Write out nothing but the lines from the one containing "Chrono SL 516.2" through the last line below, both included, and without the pictures.

** Input follows **

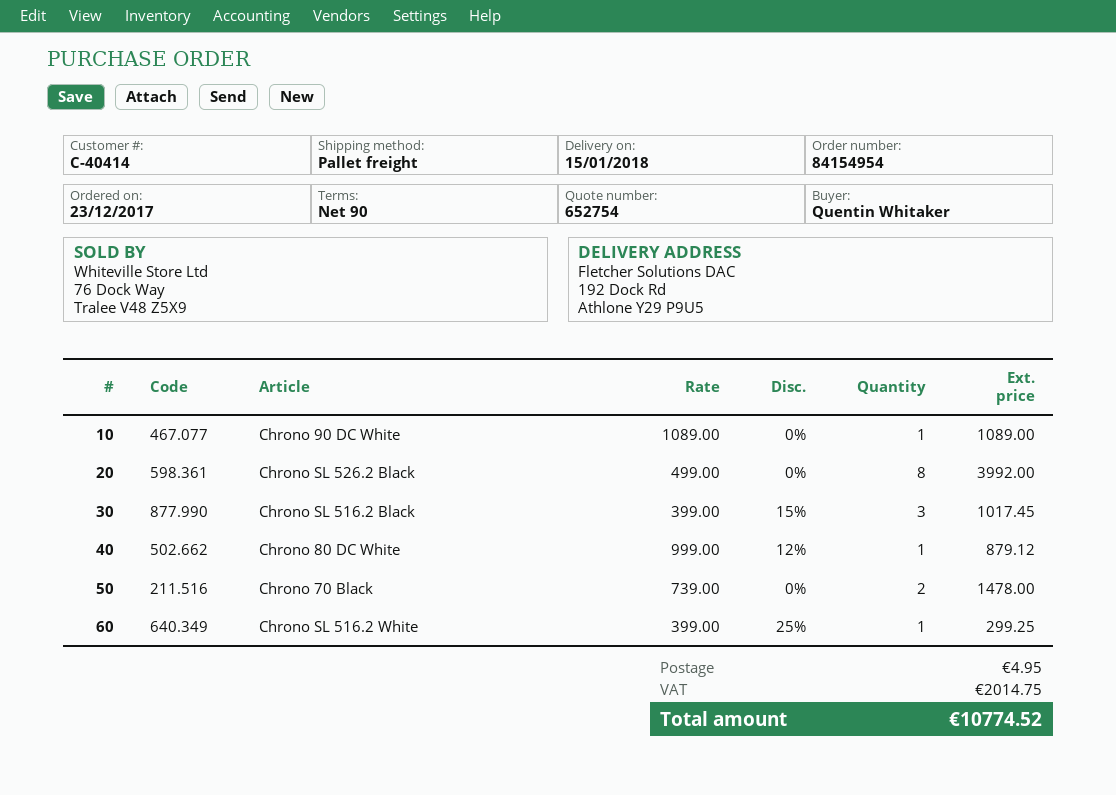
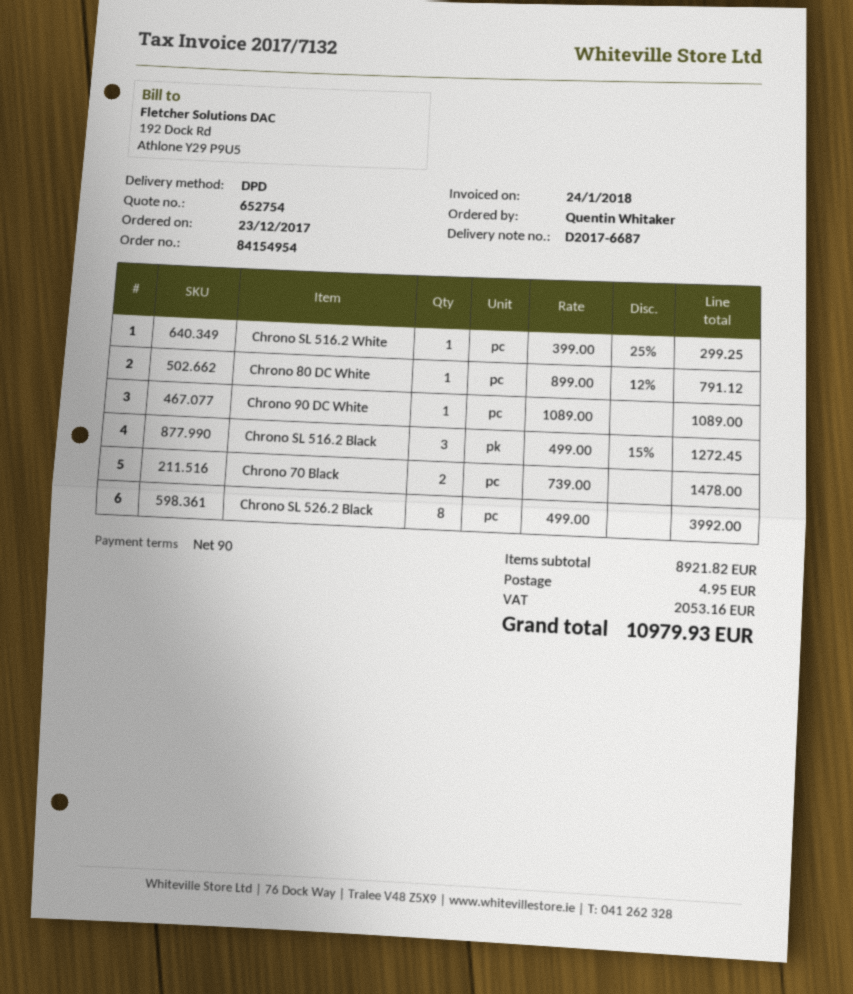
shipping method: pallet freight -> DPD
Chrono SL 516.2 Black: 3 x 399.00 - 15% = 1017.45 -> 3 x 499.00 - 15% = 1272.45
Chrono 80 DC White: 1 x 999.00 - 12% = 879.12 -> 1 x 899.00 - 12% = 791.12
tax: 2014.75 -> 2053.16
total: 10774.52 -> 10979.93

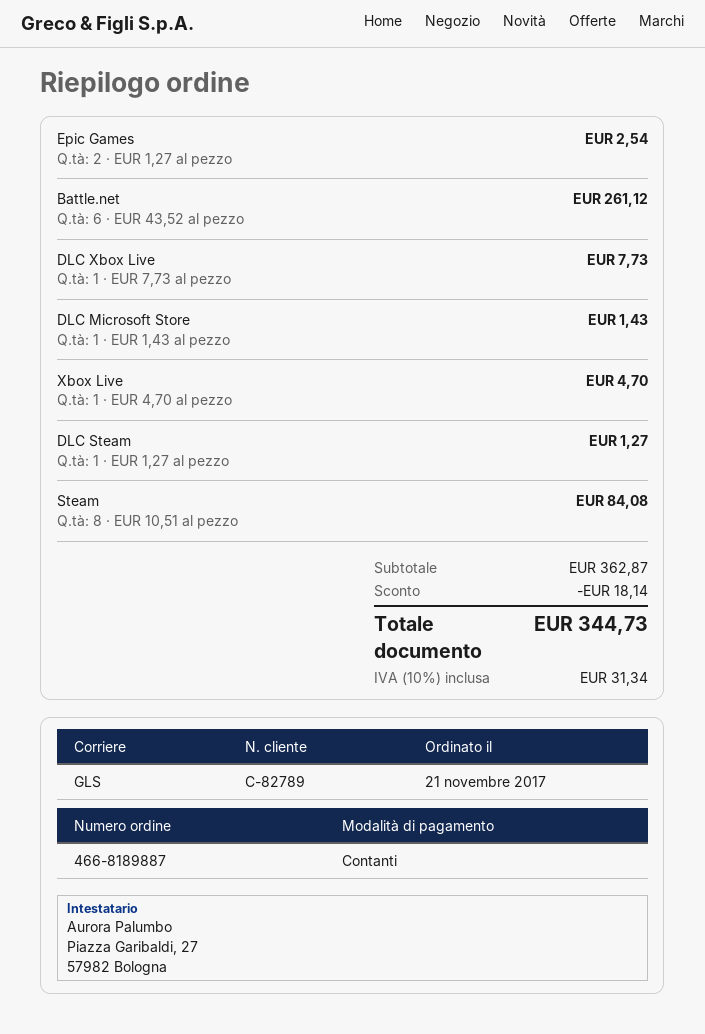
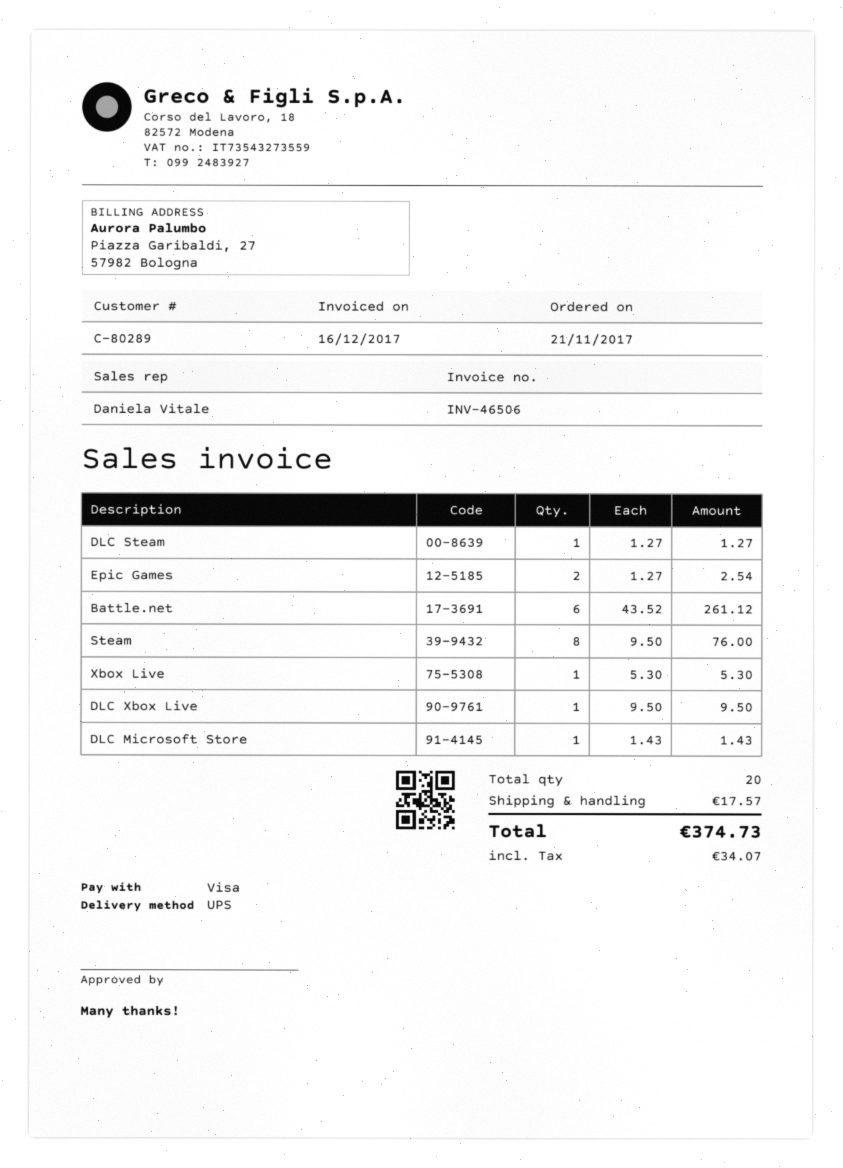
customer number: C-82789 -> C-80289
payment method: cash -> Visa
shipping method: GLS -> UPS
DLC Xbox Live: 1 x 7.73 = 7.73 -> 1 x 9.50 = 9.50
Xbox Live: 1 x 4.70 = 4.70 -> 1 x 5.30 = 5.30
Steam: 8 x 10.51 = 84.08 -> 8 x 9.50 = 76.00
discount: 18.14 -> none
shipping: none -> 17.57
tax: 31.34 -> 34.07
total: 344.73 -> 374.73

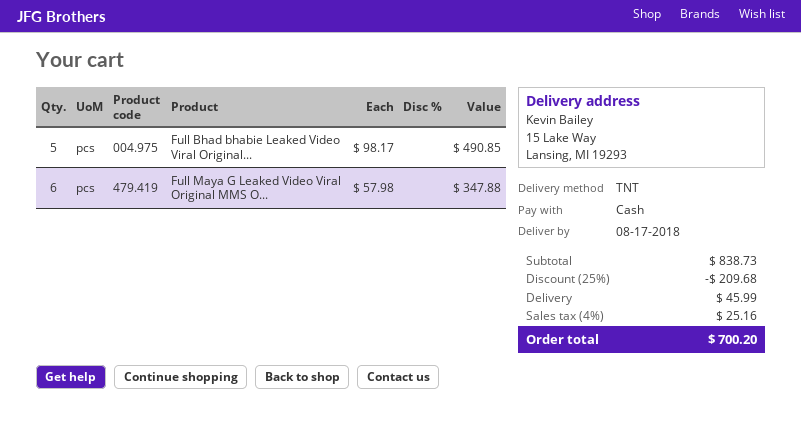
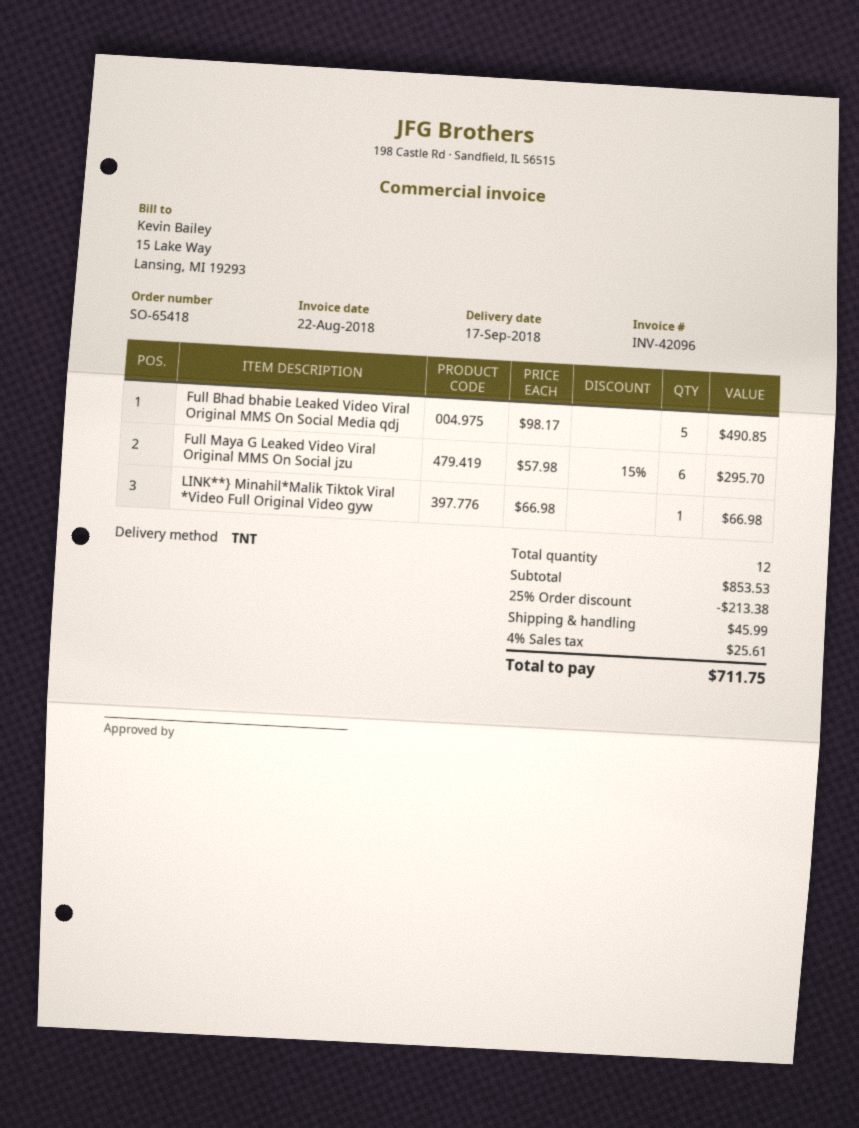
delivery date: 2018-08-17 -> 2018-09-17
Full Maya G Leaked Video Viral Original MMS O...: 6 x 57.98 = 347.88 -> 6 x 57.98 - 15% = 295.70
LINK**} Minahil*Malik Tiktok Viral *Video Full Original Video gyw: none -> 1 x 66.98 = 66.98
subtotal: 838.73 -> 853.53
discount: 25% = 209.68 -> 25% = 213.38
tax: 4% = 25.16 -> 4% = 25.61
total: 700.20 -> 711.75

** End of Input **

■ Response area ■
Chrono SL 516.2 Black: 3 x 399.00 - 15% = 1017.45 -> 3 x 499.00 - 15% = 1272.45
Chrono 80 DC White: 1 x 999.00 - 12% = 879.12 -> 1 x 899.00 - 12% = 791.12
tax: 2014.75 -> 2053.16
total: 10774.52 -> 10979.93

customer number: C-82789 -> C-80289
payment method: cash -> Visa
shipping method: GLS -> UPS
DLC Xbox Live: 1 x 7.73 = 7.73 -> 1 x 9.50 = 9.50
Xbox Live: 1 x 4.70 = 4.70 -> 1 x 5.30 = 5.30
Steam: 8 x 10.51 = 84.08 -> 8 x 9.50 = 76.00
discount: 18.14 -> none
shipping: none -> 17.57
tax: 31.34 -> 34.07
total: 344.73 -> 374.73

delivery date: 2018-08-17 -> 2018-09-17
Full Maya G Leaked Video Viral Original MMS O...: 6 x 57.98 = 347.88 -> 6 x 57.98 - 15% = 295.70
LINK**} Minahil*Malik Tiktok Viral *Video Full Original Video gyw: none -> 1 x 66.98 = 66.98
subtotal: 838.73 -> 853.53
discount: 25% = 209.68 -> 25% = 213.38
tax: 4% = 25.16 -> 4% = 25.61
total: 700.20 -> 711.75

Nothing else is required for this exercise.